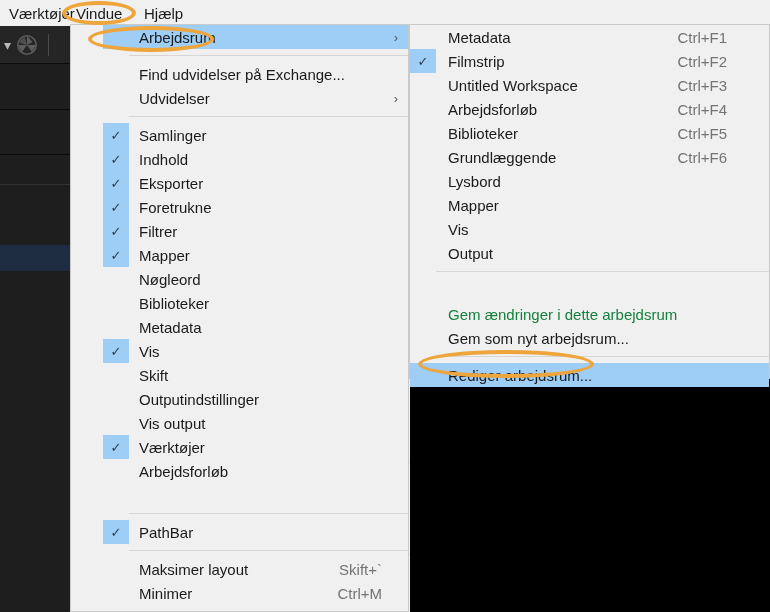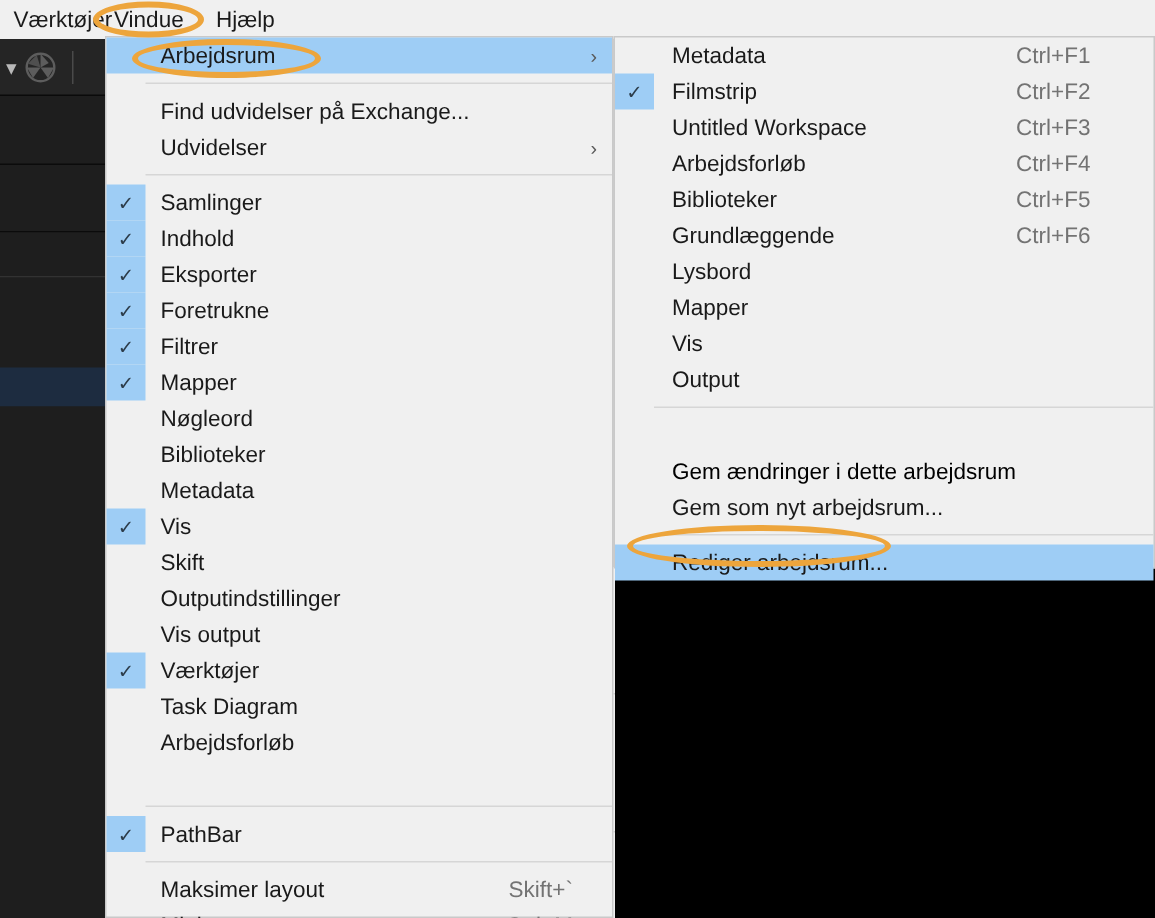--- a/index.html
+++ b/index.html
@@ -50,30 +50,30 @@
   }
   .viewer-gutter .g-line { position: absolute; left: 0; width: 10px; height: 1px; background: #d0d0d0; }
 
   
   .menu {
     position: absolute;
     background: #f0f0f0;
     border: 1px solid #c9c9c9;
     font-size: 15px; color: #1a1a1a;
   }
-  #menu-main  { left: 70px;  top: 24px;  width: 339px; height: 588px; }
+  #menu-main  { left: 70px;  top: 24px;  width: 339px; height: 588px; padding-left: 32px; }
   #menu-sub   { left: 409px; top: 24px;  width: 361px; height: 355px; }
 
   .menu-row {
     position: relative; height: 24px;
     display: flex; align-items: center;
     white-space: nowrap; cursor: default;
   }
   .menu-row.highlight { background: #9ecdf5; }
-  .menu-row.disabled .row-label { color: #000000; }
+  .menu-row.disabled .row-label { color: #15803d; }
 
   .check-cell {
     position: absolute; left: 0; top: 0;
     width: 26px; height: 24px;
     display: flex; align-items: center; justify-content: center;
   }
   .check-cell.on { background: #9ecdf5; }
   .check-mark { color: #2c3c4a; font-size: 13px; line-height: 1; font-weight: 400; }
 
   .row-label { margin-left: 36px; }
@@ -223,24 +223,20 @@
         <span class="row-label">Vis output</span>
       </div>
       <div class="menu-row">
         <span class="check-cell on">
           <span class="check-mark">✓</span>
         </span>
         <span class="row-label">Værktøjer</span>
       </div>
       <div class="menu-row">
         <span class="check-cell"></span>
-        <span class="row-label">Task Diagram</span>
-      </div>
-      <div class="menu-row">
-        <span class="check-cell"></span>
         <span class="row-label">Arbejdsforløb</span>
       </div>
       <div class="menu-row">
         <span class="check-cell"></span>
       </div>
       <div class="menu-sep"></div>
       <div class="menu-row">
         <span class="check-cell on">
           <span class="check-mark">✓</span>
         </span>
----------------
WHAT THIS TASK INVOLVES: Would you reproduce the listing above in full and exactly, without its pictures?

RESPONSE:
--- a/index.html
+++ b/index.html
@@ -50,30 +50,30 @@
   }
   .viewer-gutter .g-line { position: absolute; left: 0; width: 10px; height: 1px; background: #d0d0d0; }
 
   
   .menu {
     position: absolute;
     background: #f0f0f0;
     border: 1px solid #c9c9c9;
     font-size: 15px; color: #1a1a1a;
   }
-  #menu-main  { left: 70px;  top: 24px;  width: 339px; height: 588px; }
+  #menu-main  { left: 70px;  top: 24px;  width: 339px; height: 588px; padding-left: 32px; }
   #menu-sub   { left: 409px; top: 24px;  width: 361px; height: 355px; }
 
   .menu-row {
     position: relative; height: 24px;
     display: flex; align-items: center;
     white-space: nowrap; cursor: default;
   }
   .menu-row.highlight { background: #9ecdf5; }
-  .menu-row.disabled .row-label { color: #000000; }
+  .menu-row.disabled .row-label { color: #15803d; }
 
   .check-cell {
     position: absolute; left: 0; top: 0;
     width: 26px; height: 24px;
     display: flex; align-items: center; justify-content: center;
   }
   .check-cell.on { background: #9ecdf5; }
   .check-mark { color: #2c3c4a; font-size: 13px; line-height: 1; font-weight: 400; }
 
   .row-label { margin-left: 36px; }
@@ -223,24 +223,20 @@
         <span class="row-label">Vis output</span>
       </div>
       <div class="menu-row">
         <span class="check-cell on">
           <span class="check-mark">✓</span>
         </span>
         <span class="row-label">Værktøjer</span>
       </div>
       <div class="menu-row">
         <span class="check-cell"></span>
-        <span class="row-label">Task Diagram</span>
-      </div>
-      <div class="menu-row">
-        <span class="check-cell"></span>
         <span class="row-label">Arbejdsforløb</span>
       </div>
       <div class="menu-row">
         <span class="check-cell"></span>
       </div>
       <div class="menu-sep"></div>
       <div class="menu-row">
         <span class="check-cell on">
           <span class="check-mark">✓</span>
         </span>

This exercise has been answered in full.